[DATASET CONTENT — start]
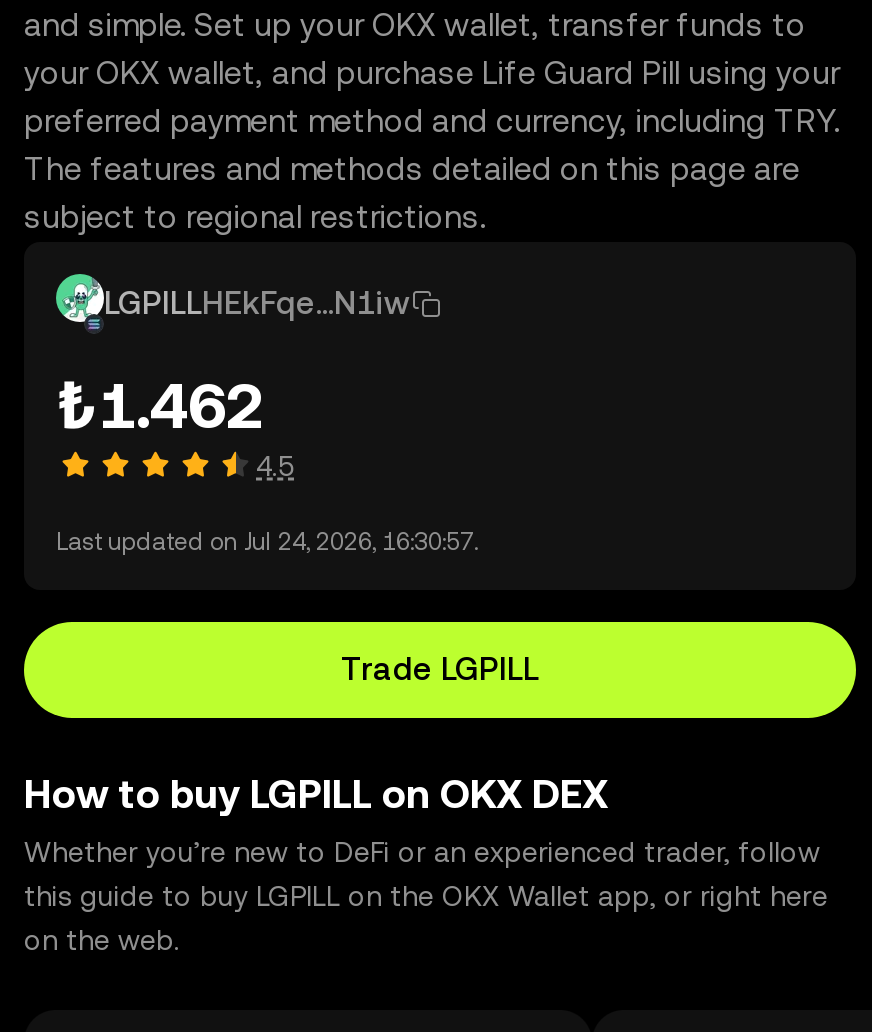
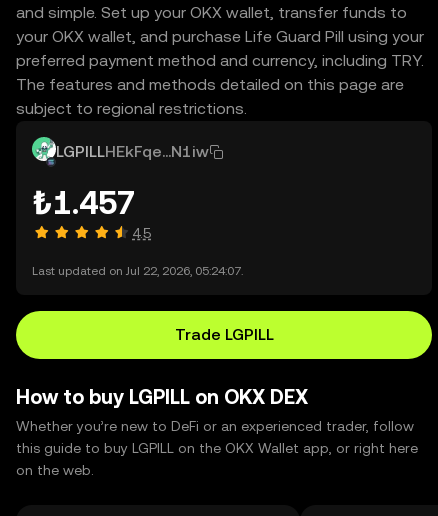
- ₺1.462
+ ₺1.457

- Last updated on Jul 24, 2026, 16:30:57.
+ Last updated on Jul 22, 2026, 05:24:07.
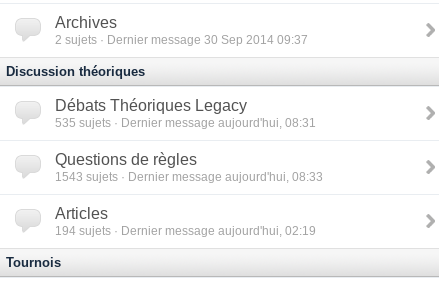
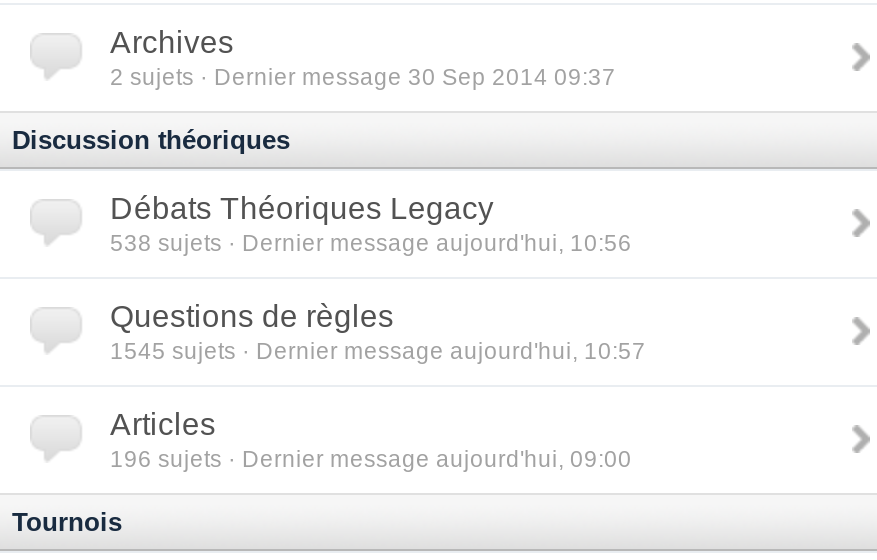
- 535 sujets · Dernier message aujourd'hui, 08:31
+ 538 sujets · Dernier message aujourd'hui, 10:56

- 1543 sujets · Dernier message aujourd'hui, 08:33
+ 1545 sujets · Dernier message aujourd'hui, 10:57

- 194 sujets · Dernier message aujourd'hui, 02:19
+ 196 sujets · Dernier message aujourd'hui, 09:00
[DATASET CONTENT — finish]
(WHAT YOU ARE ASKED TO DO):
Taking every line of the records in turn, count the ones holding "aujourd", and state nothing but the number.

(RESULT):
6